What hurts the capsule

  • Face icon collapses at tiny size. The small quirky face logo above the title loses all legibility at 120x45, reducing a brand identity element to unreadable noise.
  • Balatro visual proximity. Dark background plus colorful card-like objects in a roguelike framing closely echoes Balatro's capsule aesthetic, risking genre confusion or feeling derivative.
  • Dark blue tiles blend into background. Several darker blue tile faces on the right edge lack sufficient value separation from the dark background, weakening the silhouette in grayscale and at tiny size.
  • No strong unique selling point hook.

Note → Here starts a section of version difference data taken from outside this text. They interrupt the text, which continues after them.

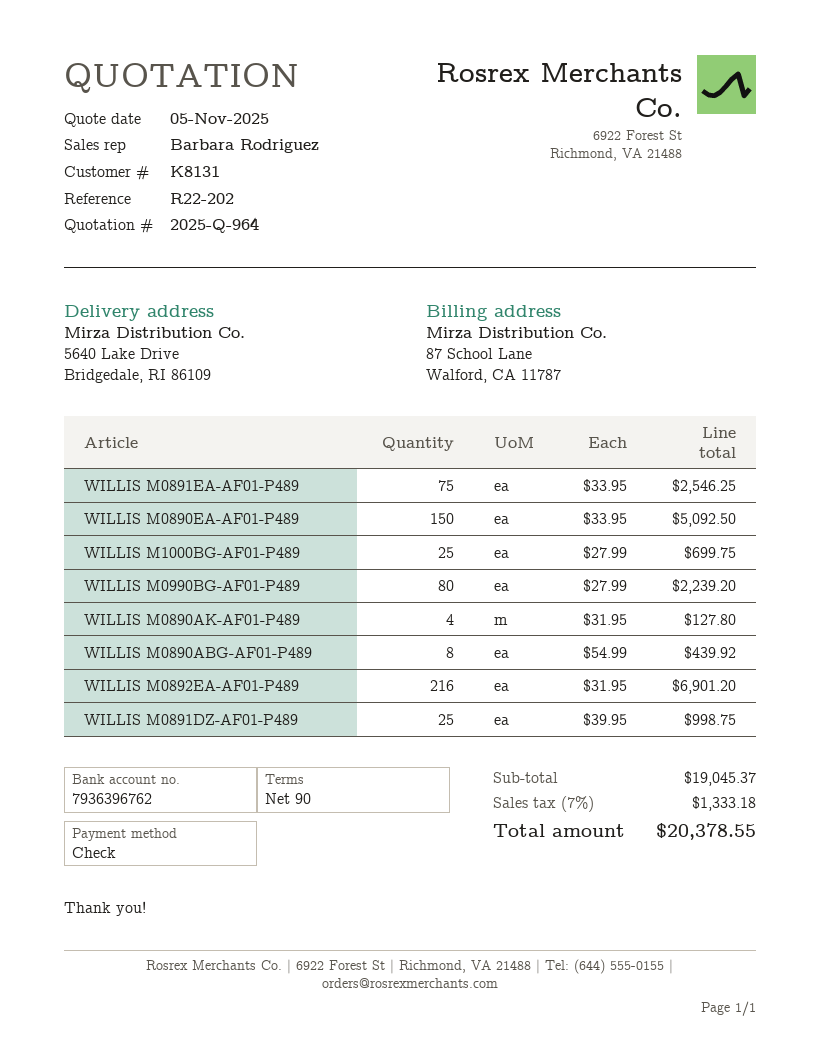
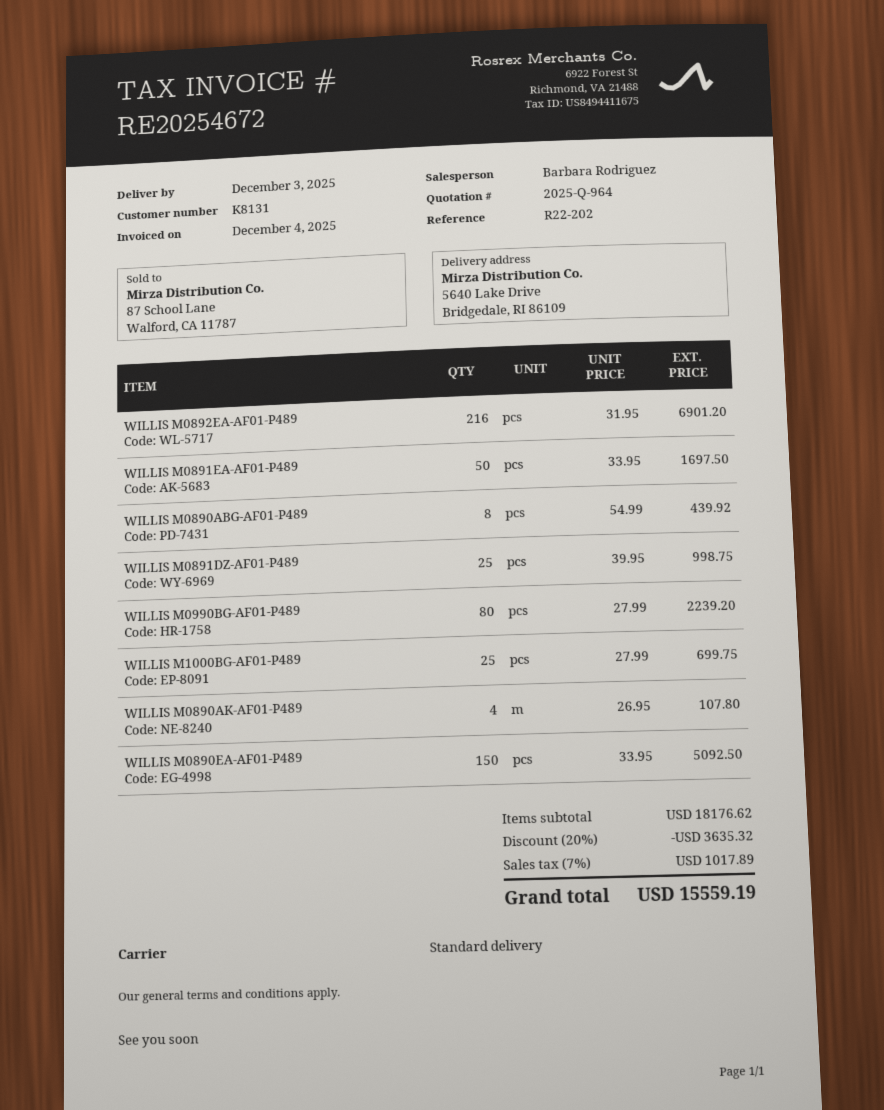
WILLIS M0891EA-AF01-P489: 75 x 33.95 = 2546.25 -> 50 x 33.95 = 1697.50
WILLIS M0890AK-AF01-P489: 4 x 31.95 = 127.80 -> 4 x 26.95 = 107.80
subtotal: 19045.37 -> 18176.62
discount: none -> 20% = 3635.32
tax: 7% = 1333.18 -> 7% = 1017.89
total: 20378.55 -> 15559.19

The capsule communicates the genre well but does not visually convey the specific rule-breaking synergy mechanic that makes this game distinct from other word roguelikes.

Priority fixes

  1. [uniqueness_polish] Introduce one iconic or unexpected visual element that communicates the rule-breaking synergy mechanic — such as a tile showing a symbol or non-letter character — to differentiate from Balatro's aesthetic.
  2. [title_readability] Increase the size of the face icon or simplify it to a bolder, cleaner shape so it survives as a brand mark at tiny capsule sizes.
  3. [contrast_color] Add a subtle light edge or glow to the darker blue tiles on the right side to prevent them from bleeding into the dark background at small and tiny sizes.
  4. [genre_clarity] Consider adding a subtle word or partial word formed by tiles to reinforce the word-game mechanic explicitly, even at small size.

Store copy priority fixes

  1. [genre_clarity] Revise the short description to open with 'A roguelike word game where...' before the 'From letters to lunacy' hook, so the genre is stated in the first phrase for browsers unfamiliar with the title.
  2. [feature_communication] Add one sentence early in the detailed description explaining the core loop: 'Each turn, form words from available letters, then apply Stamps and Stickers to modify or corrupt them for points and synergies.'
  3. [audience_targeting] Briefly define 'synergies' and 'Stamp loadout' in parentheses on first use, or replace 'synergies' with 'powerful combinations' to reduce jargon friction for casual players.
  4. [audience_targeting] Highlight the accessibility features ('No Timed Input,' 'Playable on Touch') in the first paragraph of the detailed description, not just in Steam categories, to reassure casual players upfront.